Chapter 181: Grace
I flinched. Rhys slapped my ass. Hard. I didn’t know what to expect, but this wasn’t it. Again. The slap reverberated off the walls, and for a second, I was back in that dungeon. Back to the dark. Back to starving. Back to pain. Except it wasn’t actually dark, I just had to open my eyes. I was with Rhys. And though my ass stung, it didn’t really hurt. Rhys would never actually hurt me, and with that realization, I relaxed a little.
He smacked it again and again and again, forming a sort of rhythm now. I had never been spanked as I child, that would have required my father to be in close proximity to me, but I didn’t think it normally went like this. I let out a little cry as he hit it a little harder, and his fingers traced my labia in a tantalizing way.
“Good girls, get to cum, Gracie,” He teased, “Are you a good girl?”
“I try to be!” I sounded a little desperate, why did I sound a little desperate.
“Good girls don’t sneak out into the woods and then lie about it.” He was using his sultry voice. Goddess, why was I so turned on? What was he doing to me? “Good girls don’t keep secrets from their mate, Gracie.”
“I’m sorry.” I answered as I tried to remind myself that I had to breathe.
“You were a bad girl, Gracie. And all you can say is, ‘I’m sorry’?”
“Yes!” I let out a little squeal as he spanked me particularly hard, and his fingers entered my folds, immediately finding my clit.

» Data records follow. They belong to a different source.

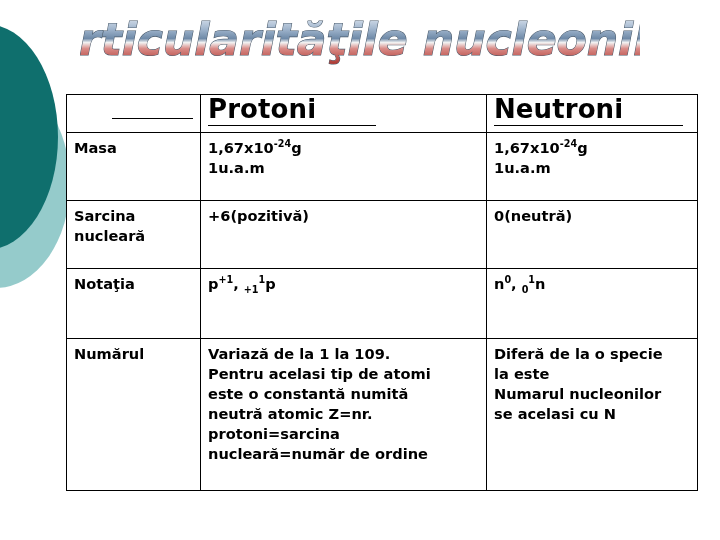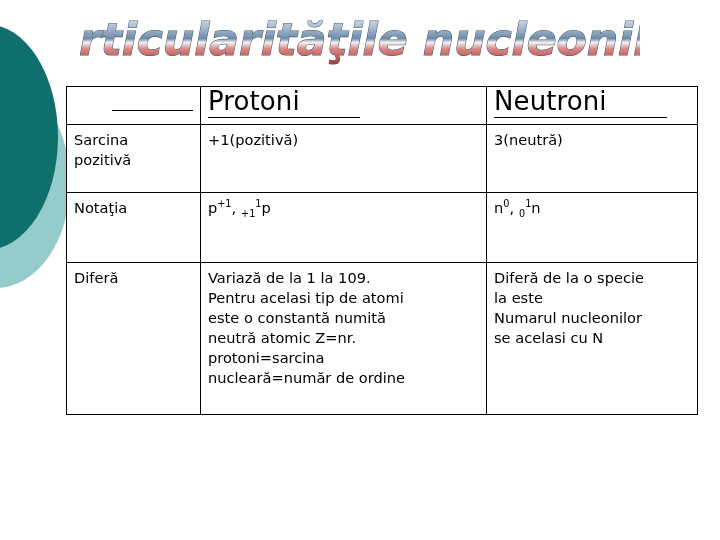--- a/index.html
+++ b/index.html
@@ -60,9 +60,10 @@
   #table-wrap {
     position: absolute;
     left: 66px;
-    top: 86px;
+    top: 94px;
     width: 631px;
     z-index: 4;
+    font-weight: bold;
   }
   table.nucleon-table {
     border-collapse: collapse;

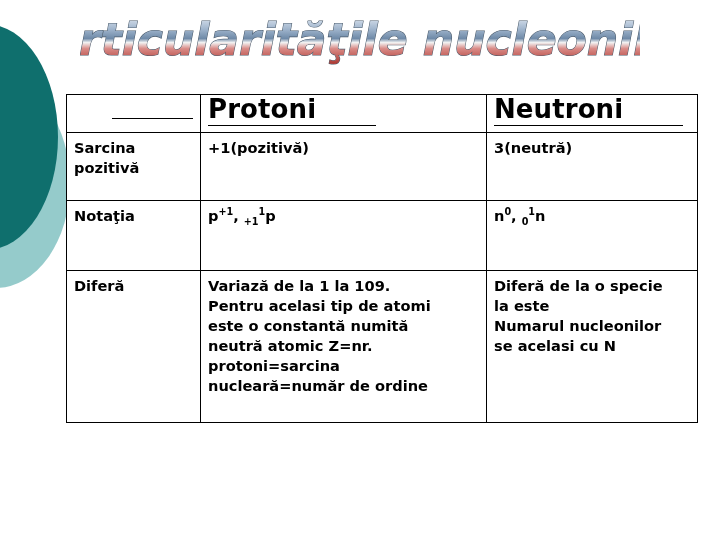--- a/index.html
+++ b/index.html
@@ -166,6 +166,17 @@
       </td>
     </tr>
 
+    <tr class="r-masa">
+      <td>Masa</td>
+      <td>
+        <span class="cell-line"><span>1,67x10</span><sup class="sup">-24</sup><span>g</span></span>
+        <span class="cell-line">1u.a.m</span>
+      </td>
+      <td>
+        <span class="cell-line"><span>1,67x10</span><sup class="sup">-24</sup><span>g</span></span>
+        <span class="cell-line">1u.a.m</span>
+      </td>
+    </tr>
 
     <tr class="r-sarcina">
       <td>

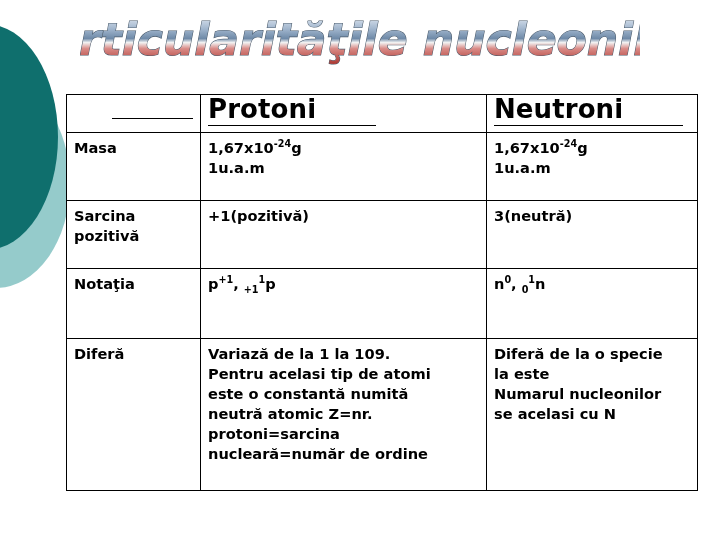--- a/index.html
+++ b/index.html
@@ -183,7 +183,7 @@
         <span class="cell-line">Sarcina</span>
         <span class="cell-line">pozitivă</span>
       </td>
-      <td>+1(pozitivă)</td>
+      <td>+6(pozitivă)</td>
       <td>3(neutră)</td>
     </tr>
 

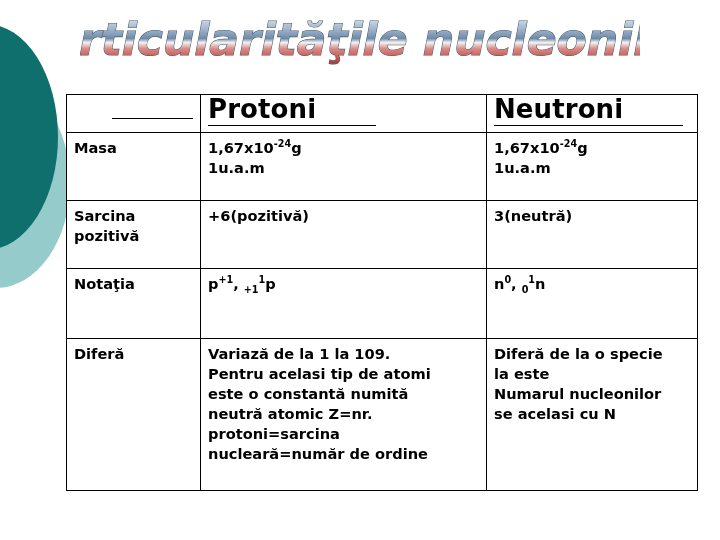--- a/index.html
+++ b/index.html
@@ -184,7 +184,7 @@
         <span class="cell-line">pozitivă</span>
       </td>
       <td>+6(pozitivă)</td>
-      <td>3(neutră)</td>
+      <td>0(neutră)</td>
     </tr>
 
     <tr class="r-notatia">

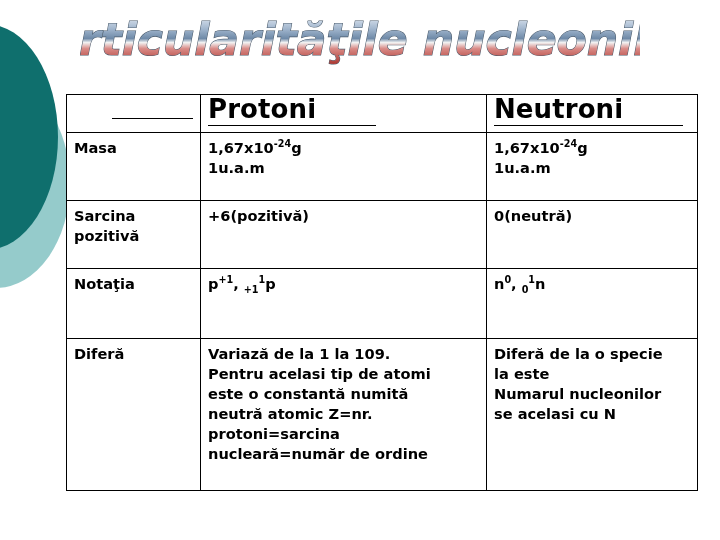--- a/index.html
+++ b/index.html
@@ -181,7 +181,7 @@
     <tr class="r-sarcina">
       <td>
         <span class="cell-line">Sarcina</span>
-        <span class="cell-line">pozitivă</span>
+        <span class="cell-line">nucleară</span>
       </td>
       <td>+6(pozitivă)</td>
       <td>0(neutră)</td>

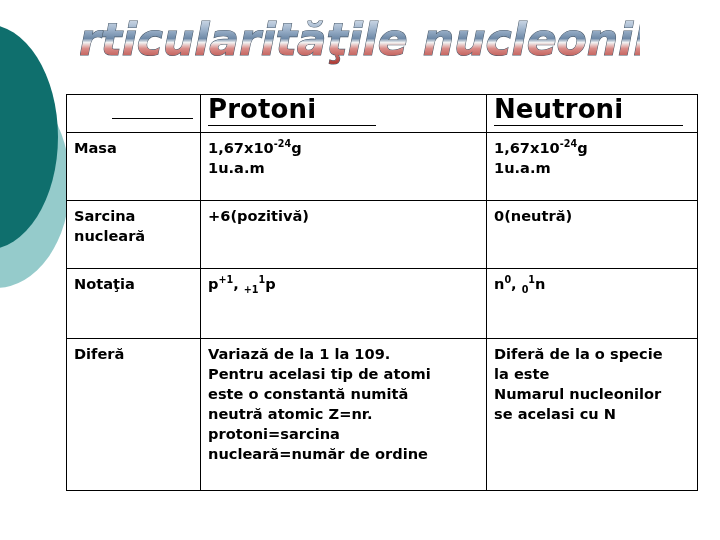--- a/index.html
+++ b/index.html
@@ -194,7 +194,7 @@
     </tr>
 
     <tr class="r-numarul">
-      <td>Diferă</td>
+      <td>Numărul</td>
       <td>
         <span class="cell-line">Variază de la 1 la 109.</span>
         <span class="cell-line">Pentru acelasi tip de atomi</span>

“But you were oh so naughty.” He teased my clit in a way that told me he knew exactly what he was doing. “And naughty girls get punished. Naughty girls deserve punishment. But you like this, don’t you, Grace? You’re so wet for me, Gracie. You like being punished.”
I squirmed under Rhys’ firm hand. My ass was on fire, but I was also humiliatingly turned-on, and he knew it. He kept flicking and tweaking my clit, and all I could think was that I wanted more. If this was punishment, then I wanted to go to hell. I wanted my mate more and more with each passing more. I could feel myself building toward an orgasm. Oh goddess, yes.

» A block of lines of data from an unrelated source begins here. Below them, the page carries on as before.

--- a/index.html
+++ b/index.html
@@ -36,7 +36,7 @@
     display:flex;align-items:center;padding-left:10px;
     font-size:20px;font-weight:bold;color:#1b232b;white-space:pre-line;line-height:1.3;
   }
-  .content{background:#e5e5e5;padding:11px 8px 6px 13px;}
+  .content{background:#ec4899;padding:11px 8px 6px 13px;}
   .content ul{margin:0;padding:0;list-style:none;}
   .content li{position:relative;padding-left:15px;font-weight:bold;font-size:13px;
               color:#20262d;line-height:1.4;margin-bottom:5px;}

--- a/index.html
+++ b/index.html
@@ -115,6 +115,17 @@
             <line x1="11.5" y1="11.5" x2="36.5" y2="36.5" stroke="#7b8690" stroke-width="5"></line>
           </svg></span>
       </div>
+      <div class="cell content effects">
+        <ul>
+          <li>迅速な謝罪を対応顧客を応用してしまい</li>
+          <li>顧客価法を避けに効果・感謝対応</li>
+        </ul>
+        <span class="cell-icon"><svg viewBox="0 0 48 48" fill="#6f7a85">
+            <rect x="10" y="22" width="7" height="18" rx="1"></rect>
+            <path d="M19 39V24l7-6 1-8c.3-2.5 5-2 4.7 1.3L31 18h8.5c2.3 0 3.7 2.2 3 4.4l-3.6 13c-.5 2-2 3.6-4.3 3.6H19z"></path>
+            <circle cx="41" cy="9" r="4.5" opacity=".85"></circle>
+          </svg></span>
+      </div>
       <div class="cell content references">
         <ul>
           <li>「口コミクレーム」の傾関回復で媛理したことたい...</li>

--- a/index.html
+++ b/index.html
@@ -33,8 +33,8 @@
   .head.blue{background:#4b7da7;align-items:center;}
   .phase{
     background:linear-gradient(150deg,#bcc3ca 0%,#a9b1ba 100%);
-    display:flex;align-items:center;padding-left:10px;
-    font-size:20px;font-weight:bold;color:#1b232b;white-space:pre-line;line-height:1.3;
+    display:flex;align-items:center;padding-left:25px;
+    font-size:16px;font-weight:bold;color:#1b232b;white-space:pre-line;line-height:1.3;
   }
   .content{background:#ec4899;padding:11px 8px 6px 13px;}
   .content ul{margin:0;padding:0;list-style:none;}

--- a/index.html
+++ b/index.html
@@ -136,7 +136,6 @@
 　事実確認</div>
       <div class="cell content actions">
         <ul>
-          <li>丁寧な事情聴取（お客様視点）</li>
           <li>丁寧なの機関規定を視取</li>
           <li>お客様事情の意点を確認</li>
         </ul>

Rhys stopped spanking me and inserted two fingers into my pussy. I gasped at the sudden intrusion, but that was almost enough to send me over the edge. I was so close. So so close.

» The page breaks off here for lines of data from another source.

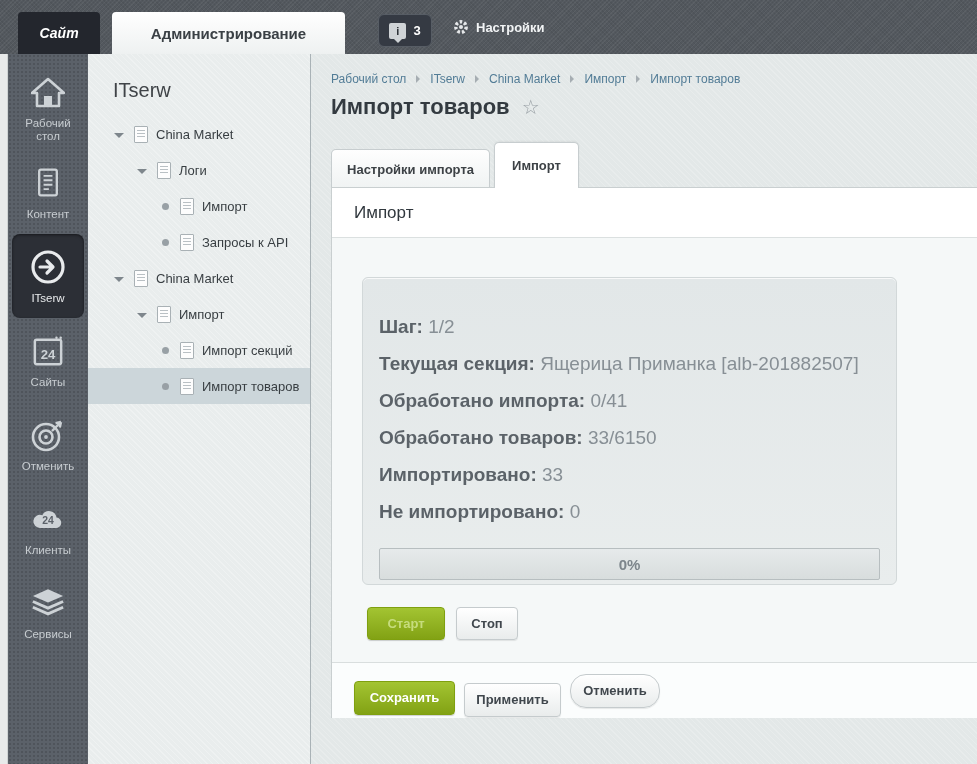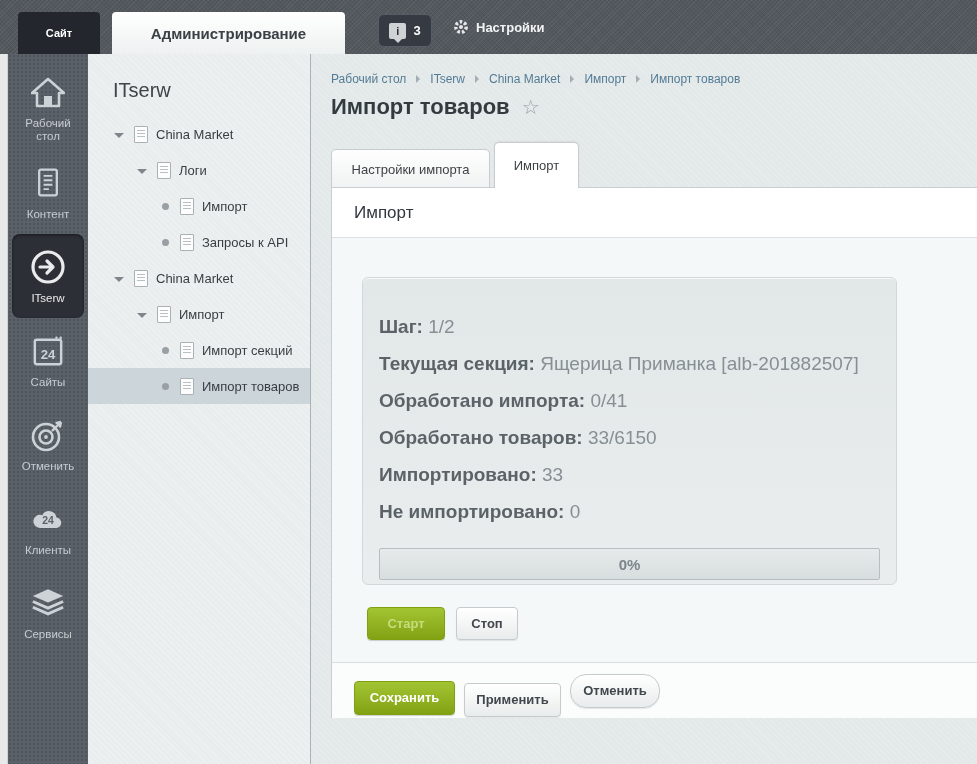--- a/index.html
+++ b/index.html
@@ -15,7 +15,7 @@
     z-index:30; }
   .site-tab { position:absolute; left:18px; top:12px; bottom:0; width:82px;
     background:#23262d; border-radius:4px 4px 0 0; color:#fff; font-weight:bold;
-    font-size:11px; display:flex; align-items:center; justify-content:center; }
+    font-size:14px; display:flex; align-items:center; justify-content:center;font-style:italic; }
   .admin-tab { position:absolute; left:112px; top:12px; bottom:0; width:233px;
     background:linear-gradient(#ffffff,#eef1f1); border-radius:4px 4px 0 0;
     color:#3a4045; font-weight:bold; font-size:15px;

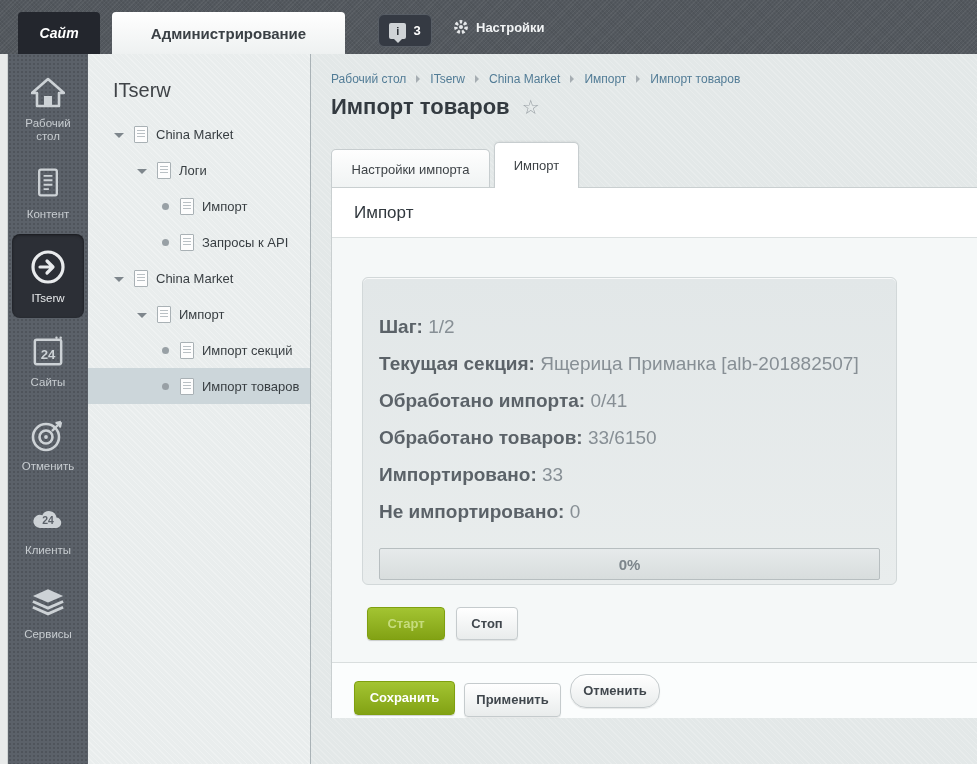--- a/index.html
+++ b/index.html
@@ -87,7 +87,7 @@
   .fav-star { font-size:20px; color:#9ba2a7; cursor:pointer; line-height:1; }
 
   .tab { position:absolute; display:flex; align-items:center; justify-content:center;
-    font-size:13px; font-weight:normal; color:#3d4246; cursor:pointer;
+    font-size:13px; font-weight:bold; color:#3d4246; cursor:pointer;
     border:1px solid #c7cdcf; border-bottom:none; border-radius:5px 5px 0 0; }
   .tab-inactive { left:20px; top:95px; width:159px; height:39px;
     background:linear-gradient(#fefefe,#f0f3f3); z-index:11; }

And just when I was about to get there, Rhys withdrew both hands, and I cried out in desperation.
“Bad girls don’t get to cum.” He repeated.
“Rhys...” I whined, but he ignored me. He was good at ignoring me.
He waited till I was no longer on edge to begin the whole process again. This repeated at least three times, but I lost count. I was so disoriented, so sensitive. It got worse and worse each time. I couldn’t think straight.
By the time he withdrew his hands the final time, I was exhausted, and my body was sore from being bent over like this for so long.
Rhys pulled me up, so I could stand straight again, and I much as I wanted to stretch out my body, I stood still, unsure if my punishment was over yet.
“Are you ready to be a good girl now, Gracie?” He asked.
“Yes.” It came out as barely a whisper, and worry flickered across Rhys’ face for a split second, before he laid me down on his desk and went to work with his mouth.
It didn’t take long. He didn’t deny me this time. He swirled his tongue and sucked in a way that was mind-boggling. I was right on edge again.
“Rhys!” I pleaded, begging for the release.
And this time, he granted it. All the teasing, the pain, everything, disappeared from my mind. The only thought I had was that I always wanted to be a good girl if this was what I got.
“Rhys!” I screamed as my walls started to convulse.
My whole body was shaking as Rhys helped me to ride it out. For a second, I might have blacked out too. I don’t know. Time lost all meaning. I focused on trying to catch my breath as Rhys peppered my body with little kisses.
“How do you feel, Gracie?” Rhys asked when his kisses finally made their way to my lips.
“Exhausted.” I answered. But in truth, I felt more than just exhausted. I was on sensory overload. The idea of having to put my clothes back on was sending anxiety through my very soul. The punishment had been punishment, but I think the end made it worth it, but what did that make me? Was I a whore? A slut? Was I supposed to enjoy sex that much?
Rhys smirked. “You have no idea how hot you are when you orgasm.”
I gave him a small smile, and he helped me into a sitting position. My body felt like fucking jello, and I couldn’t believe how easily he had rendered me useless.
He unbuttoned his shirt and held it out for me to slide into, and I did without hesitation. Even though this was a dress shirt, it was his, and it would hang loosely on my overly sensitive skin. As I buttoned it, a look of lust crossed his face. He hadn’t pleasured himself, during that whole thing, he had to be on edge, but I didn’t have it in me to do anything else with him right now. I was too exhausted to actually care. He had chosen this as punishment anyways, he could live with the consequences, just like I could.
“Thank you.” I whispered, as he wrapped me in a blanket and picked me up bridal style.
“I love you, Gracie.”
“I love you too.”
And we ascended up the stairs to our room, but I was already drifting off before we even made it to our room.